Comment expliquer que des gens intelligents, experts de la chasse et de la nature, continuent à soutenir un modèle dont la survie dépend d’un mécanisme aberrant. Il y a sans doute une part de mauvaise foi mais il y a aussi une certain vision de l’efficacité. C’est un système qui fonctionne, qui a fait ces preuves et qui peut apparaître comme efficace. Il l’est probablement à très court terme et sans prendre en compte la complexité des enjeux qui construisent aujourd’hui le triple lien entre l’économique, l’humain et la nature.

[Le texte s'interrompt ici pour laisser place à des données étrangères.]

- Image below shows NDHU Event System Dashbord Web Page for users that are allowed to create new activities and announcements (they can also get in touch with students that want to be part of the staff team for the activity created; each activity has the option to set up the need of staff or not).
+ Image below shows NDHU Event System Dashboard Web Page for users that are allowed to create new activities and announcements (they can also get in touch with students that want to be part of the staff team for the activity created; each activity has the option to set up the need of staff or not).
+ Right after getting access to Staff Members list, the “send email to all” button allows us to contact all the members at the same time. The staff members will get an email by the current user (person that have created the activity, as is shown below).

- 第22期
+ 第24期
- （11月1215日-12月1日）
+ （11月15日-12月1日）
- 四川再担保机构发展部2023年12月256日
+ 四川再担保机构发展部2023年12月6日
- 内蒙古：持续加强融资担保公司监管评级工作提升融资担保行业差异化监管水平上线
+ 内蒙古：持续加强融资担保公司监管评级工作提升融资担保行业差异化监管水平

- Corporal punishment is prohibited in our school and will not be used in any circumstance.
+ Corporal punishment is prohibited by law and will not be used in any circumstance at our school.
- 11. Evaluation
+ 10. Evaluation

Les sociétés humaines sont en phase d’apprentissage rapide. C’est seulement depuis une quarantaine d’années que nous comprenons que nos actions sur notre environnement peuvent mettre en danger la vie à l’échelle planétaire. Que le destin des humains dans leur globalité est lié à notre capacité à repenser le lien à la nature. Les principes qui devraient guider nos actions ont changé mais nous peinons à changer les règles du jeu de nos relations en société.

A la fin du XXème siècle, les modèles de gestions économiquement monomaniaques étaient au premier rang de l’école pendant que quelques écologistes faisaient l’école buissonnière. De cette exploration du réel, ces écologistes reviennent aujourd’hui avec de nouvelles connaissances et de nouvelles exigences. Ceux qui tenaient le premier rang ont du mal à suivre. Il faudrait inverser la classe …

On se crispe, on ne veut pas aller au fond de la classe. Mais si le programme a changé, si les défis de notre société sont nouveaux, pourquoi ne pas simplement accepter d’apprendre de nouveaux modes de gestion, de penser autrement, d’expérimenter une autre vision de la forêt ? Pourquoi absolument s’accrocher à sa vision, à son premier banc, sans ouverture au débat, sans processus d’apprentissage ?

Pour rester au premier rang, pour être acteur du monde de demain, il y a une stratégie plus simple que la justification de modèle ancien dont l’efficacité s’effrite. Pour rester cohérent, on peut simplement apprendre les règles du monde nouveau : voir large, à long terme, penser de façon systémique, faire de la nature un allié et non une ressource que l’on exploite. Les règles sont assez simples, leur mise en œuvre n’est pas évidente mais ne pas accepter que les règles ont changé, c’est soit de la bêtise, soit de la mauvaise foi.

Dire que « la chasse est un mal nécessaire », ce n’est pas prendre parti pour un projet par rapport à un autre, c’est surtout, et c’est bien plus grave, démontrer que l’on ne sait pas où on va et qu’on est à court d’argument. Quelle chasse ? Quel mal nécessaire ? Quelles alternatives ? En rester à des simplisme, ce n’est pas choisir, c’est refuser de se donner les moyens de choisir.

La transition de nos sociétés n’est pas tracée, personne ne connait le chemin que nous prendrons, mais refuser de voir qu’il y a plusieurs chemins et d’en débattre intelligemment est sans doute la plus mauvaise solution.